Task objective: Please show all lines of the records that include "compose".

· · · ·

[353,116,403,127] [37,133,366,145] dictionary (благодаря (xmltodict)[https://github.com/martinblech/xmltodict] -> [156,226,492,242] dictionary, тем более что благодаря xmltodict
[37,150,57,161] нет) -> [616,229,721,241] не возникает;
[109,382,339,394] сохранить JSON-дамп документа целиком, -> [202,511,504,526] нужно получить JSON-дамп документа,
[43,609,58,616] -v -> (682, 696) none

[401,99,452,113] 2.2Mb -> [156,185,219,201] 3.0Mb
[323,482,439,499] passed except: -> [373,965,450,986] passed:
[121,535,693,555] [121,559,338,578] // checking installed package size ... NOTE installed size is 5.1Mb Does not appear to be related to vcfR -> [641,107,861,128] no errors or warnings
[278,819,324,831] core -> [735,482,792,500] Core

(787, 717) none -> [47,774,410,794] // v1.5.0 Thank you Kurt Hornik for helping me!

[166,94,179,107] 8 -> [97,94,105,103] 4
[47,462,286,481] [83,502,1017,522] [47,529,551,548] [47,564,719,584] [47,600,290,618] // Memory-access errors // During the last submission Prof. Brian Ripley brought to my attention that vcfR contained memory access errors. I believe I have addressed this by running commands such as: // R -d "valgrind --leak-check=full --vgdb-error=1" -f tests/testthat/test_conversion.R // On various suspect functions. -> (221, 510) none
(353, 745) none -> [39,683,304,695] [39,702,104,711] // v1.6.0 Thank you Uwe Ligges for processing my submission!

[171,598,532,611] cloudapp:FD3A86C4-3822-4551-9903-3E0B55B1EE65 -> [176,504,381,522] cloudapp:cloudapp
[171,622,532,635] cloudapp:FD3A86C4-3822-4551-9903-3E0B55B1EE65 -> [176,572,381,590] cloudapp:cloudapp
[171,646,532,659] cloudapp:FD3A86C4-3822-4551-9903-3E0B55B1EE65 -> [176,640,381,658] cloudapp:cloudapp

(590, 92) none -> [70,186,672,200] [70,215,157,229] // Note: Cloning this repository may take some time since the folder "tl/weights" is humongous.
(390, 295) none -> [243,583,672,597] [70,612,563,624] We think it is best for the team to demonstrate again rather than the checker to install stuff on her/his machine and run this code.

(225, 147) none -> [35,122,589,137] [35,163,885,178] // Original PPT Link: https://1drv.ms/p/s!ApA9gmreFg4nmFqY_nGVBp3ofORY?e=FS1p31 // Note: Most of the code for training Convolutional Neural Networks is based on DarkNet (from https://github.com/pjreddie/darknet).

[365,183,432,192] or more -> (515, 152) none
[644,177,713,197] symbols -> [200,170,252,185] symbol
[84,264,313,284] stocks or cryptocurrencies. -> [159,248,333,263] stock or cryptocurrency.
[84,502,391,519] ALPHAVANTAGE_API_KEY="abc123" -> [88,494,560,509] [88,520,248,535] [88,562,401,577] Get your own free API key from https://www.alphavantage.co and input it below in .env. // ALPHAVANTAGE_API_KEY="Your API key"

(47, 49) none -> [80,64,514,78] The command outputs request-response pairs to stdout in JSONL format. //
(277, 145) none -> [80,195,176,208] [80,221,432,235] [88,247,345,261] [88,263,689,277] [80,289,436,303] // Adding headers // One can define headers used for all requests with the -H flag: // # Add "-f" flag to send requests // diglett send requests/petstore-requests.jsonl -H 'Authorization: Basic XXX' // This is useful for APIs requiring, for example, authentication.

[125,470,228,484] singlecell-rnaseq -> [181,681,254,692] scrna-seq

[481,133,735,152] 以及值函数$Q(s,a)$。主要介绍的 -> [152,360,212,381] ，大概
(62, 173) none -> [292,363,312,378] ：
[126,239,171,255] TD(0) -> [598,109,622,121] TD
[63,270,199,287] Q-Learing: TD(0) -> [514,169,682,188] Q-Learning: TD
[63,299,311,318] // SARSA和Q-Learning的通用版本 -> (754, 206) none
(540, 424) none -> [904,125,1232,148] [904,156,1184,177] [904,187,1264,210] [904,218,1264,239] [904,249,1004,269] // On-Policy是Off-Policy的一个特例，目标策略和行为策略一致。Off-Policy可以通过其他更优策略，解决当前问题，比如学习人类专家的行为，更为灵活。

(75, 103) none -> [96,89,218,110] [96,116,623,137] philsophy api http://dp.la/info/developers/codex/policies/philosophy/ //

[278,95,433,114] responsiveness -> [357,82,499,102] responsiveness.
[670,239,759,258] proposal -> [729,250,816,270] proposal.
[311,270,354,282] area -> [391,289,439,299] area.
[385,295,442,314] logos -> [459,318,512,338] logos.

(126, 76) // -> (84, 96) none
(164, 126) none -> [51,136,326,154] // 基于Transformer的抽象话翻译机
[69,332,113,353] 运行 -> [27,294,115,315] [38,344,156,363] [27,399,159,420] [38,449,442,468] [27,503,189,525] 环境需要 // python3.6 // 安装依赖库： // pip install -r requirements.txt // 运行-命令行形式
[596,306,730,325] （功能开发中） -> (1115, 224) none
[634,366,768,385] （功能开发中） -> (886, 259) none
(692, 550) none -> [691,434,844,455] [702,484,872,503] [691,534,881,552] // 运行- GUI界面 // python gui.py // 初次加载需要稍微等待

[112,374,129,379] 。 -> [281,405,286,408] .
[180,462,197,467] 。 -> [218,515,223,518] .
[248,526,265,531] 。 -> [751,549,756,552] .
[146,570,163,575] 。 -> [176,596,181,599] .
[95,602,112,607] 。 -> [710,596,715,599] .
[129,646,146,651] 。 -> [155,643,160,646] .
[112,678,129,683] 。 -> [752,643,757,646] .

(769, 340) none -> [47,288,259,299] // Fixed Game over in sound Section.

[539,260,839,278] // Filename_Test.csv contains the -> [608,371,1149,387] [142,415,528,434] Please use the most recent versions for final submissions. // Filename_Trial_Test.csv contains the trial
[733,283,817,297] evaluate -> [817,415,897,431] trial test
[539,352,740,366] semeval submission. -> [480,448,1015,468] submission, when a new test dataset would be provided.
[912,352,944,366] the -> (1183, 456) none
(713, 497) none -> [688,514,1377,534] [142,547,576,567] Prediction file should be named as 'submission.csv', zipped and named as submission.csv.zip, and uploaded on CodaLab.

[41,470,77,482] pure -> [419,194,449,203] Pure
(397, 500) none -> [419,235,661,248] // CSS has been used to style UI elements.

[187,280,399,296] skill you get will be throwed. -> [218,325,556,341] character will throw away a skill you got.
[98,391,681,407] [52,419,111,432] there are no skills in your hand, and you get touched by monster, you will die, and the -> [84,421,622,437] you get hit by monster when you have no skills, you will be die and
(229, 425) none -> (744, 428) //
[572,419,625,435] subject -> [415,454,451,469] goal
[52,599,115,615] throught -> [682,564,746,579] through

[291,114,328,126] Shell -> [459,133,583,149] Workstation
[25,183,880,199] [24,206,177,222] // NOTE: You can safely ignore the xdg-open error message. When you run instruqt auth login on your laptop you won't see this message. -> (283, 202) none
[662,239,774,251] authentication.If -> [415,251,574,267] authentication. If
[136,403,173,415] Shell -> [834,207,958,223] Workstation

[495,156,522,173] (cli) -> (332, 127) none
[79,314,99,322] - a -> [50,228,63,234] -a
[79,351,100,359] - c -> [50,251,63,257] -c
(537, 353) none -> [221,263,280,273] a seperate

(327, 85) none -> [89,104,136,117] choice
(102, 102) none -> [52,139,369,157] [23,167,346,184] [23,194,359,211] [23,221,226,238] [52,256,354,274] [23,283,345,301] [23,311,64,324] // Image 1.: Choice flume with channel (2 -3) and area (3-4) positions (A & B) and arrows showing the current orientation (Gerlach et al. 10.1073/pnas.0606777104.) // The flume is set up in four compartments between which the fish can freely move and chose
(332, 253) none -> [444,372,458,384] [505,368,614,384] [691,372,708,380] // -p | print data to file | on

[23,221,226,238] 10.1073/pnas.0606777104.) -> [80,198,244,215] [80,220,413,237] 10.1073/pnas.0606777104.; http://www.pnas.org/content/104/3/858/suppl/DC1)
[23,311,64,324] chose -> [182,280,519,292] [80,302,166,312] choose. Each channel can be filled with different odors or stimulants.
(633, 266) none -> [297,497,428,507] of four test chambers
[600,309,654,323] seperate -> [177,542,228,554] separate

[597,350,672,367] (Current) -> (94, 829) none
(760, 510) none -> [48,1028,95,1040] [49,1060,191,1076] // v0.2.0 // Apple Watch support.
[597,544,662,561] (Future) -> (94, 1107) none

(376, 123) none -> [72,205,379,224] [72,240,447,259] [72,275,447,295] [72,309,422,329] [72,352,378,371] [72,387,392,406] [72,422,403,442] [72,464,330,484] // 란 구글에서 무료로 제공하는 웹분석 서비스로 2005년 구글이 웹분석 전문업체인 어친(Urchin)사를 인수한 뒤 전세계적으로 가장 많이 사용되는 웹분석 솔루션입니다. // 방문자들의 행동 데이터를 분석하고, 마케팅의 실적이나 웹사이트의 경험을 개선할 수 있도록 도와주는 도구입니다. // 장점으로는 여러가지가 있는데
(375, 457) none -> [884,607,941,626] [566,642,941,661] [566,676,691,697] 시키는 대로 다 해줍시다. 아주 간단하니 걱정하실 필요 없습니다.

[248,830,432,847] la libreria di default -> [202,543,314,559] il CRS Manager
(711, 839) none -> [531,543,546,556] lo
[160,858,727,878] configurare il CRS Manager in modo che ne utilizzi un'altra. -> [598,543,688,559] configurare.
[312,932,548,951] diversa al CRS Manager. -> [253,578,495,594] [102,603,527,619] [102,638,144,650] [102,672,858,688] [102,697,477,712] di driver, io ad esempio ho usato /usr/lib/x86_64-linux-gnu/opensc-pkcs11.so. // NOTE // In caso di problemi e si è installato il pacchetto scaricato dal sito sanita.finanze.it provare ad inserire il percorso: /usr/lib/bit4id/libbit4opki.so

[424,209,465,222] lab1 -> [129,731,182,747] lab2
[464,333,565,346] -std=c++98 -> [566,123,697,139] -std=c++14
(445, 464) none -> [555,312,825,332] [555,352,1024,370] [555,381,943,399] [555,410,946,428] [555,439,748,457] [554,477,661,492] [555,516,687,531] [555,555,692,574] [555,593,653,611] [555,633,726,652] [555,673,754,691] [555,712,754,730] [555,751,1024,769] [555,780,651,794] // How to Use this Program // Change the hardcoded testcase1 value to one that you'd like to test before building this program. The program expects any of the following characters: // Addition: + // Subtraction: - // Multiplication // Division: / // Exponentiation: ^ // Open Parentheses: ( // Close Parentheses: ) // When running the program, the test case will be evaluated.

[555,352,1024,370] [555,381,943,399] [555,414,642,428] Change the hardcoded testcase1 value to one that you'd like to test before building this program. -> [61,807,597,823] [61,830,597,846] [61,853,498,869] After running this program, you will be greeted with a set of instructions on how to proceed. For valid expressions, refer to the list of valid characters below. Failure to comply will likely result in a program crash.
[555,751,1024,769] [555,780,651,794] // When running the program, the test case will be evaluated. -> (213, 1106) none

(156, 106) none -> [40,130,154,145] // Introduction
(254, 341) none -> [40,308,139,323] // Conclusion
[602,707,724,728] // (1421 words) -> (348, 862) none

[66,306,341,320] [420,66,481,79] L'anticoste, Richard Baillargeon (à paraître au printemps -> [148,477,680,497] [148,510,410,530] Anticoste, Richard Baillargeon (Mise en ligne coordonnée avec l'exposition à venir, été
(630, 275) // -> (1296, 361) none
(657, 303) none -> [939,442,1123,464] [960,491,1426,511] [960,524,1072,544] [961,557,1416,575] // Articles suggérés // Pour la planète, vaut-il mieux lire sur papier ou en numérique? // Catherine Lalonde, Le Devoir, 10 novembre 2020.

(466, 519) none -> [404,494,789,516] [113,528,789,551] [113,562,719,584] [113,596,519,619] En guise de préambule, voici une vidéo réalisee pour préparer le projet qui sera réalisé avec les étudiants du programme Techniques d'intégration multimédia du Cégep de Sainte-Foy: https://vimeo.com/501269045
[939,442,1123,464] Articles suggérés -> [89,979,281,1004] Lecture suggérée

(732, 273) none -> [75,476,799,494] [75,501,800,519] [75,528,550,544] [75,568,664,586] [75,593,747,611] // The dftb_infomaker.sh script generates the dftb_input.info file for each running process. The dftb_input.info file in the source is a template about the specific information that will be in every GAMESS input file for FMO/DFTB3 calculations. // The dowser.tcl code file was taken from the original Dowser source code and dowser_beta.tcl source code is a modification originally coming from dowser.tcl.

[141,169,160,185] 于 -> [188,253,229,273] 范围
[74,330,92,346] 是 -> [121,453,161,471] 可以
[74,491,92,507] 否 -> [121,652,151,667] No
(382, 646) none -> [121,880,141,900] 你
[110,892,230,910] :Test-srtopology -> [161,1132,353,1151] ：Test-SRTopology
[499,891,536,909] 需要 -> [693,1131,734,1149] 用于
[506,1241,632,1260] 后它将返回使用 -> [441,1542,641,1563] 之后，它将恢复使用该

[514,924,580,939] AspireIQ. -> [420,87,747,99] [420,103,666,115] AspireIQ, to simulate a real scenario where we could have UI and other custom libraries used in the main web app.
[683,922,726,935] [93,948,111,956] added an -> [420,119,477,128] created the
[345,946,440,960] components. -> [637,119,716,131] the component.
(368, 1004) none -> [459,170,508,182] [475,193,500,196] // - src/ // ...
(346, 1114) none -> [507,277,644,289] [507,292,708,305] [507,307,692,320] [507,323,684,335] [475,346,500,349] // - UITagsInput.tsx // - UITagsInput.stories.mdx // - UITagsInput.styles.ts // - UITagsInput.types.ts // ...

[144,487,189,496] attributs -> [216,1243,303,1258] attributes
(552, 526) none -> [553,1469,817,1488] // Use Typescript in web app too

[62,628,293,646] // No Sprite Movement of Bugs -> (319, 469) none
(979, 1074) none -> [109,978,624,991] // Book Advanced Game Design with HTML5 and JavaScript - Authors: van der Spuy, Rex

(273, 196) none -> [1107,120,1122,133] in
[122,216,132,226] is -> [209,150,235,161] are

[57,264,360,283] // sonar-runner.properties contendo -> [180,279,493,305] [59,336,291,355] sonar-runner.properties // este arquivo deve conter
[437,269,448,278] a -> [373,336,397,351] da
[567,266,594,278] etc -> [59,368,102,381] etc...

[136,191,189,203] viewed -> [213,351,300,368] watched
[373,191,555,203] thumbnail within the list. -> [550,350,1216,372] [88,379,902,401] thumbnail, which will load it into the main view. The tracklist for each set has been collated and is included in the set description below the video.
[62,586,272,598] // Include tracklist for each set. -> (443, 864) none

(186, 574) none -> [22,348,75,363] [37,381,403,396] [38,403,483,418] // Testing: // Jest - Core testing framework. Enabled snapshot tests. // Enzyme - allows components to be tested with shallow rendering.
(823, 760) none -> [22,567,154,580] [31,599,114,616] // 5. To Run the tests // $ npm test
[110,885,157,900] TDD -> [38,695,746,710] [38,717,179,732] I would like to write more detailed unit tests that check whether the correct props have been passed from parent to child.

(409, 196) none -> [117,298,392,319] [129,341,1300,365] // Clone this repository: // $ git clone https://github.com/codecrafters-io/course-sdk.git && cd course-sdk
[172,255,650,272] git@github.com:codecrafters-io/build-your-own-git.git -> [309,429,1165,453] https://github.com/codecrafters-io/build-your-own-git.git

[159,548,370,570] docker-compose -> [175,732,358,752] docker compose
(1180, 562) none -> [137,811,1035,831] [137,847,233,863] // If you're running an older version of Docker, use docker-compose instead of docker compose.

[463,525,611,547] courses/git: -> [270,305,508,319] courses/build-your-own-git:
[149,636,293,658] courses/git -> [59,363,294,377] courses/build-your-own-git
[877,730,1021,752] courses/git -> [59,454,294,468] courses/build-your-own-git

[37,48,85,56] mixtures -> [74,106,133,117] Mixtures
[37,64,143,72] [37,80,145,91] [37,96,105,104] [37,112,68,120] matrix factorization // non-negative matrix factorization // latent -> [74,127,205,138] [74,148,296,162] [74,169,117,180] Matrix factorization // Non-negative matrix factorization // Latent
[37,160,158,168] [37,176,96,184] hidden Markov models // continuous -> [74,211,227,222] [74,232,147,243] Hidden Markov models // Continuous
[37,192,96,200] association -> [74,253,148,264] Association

· · · ·

Exercise solution:
[159,548,370,570] docker-compose -> [175,732,358,752] docker compose
(1180, 562) none -> [137,811,1035,831] [137,847,233,863] // If you're running an older version of Docker, use docker-compose instead of docker compose.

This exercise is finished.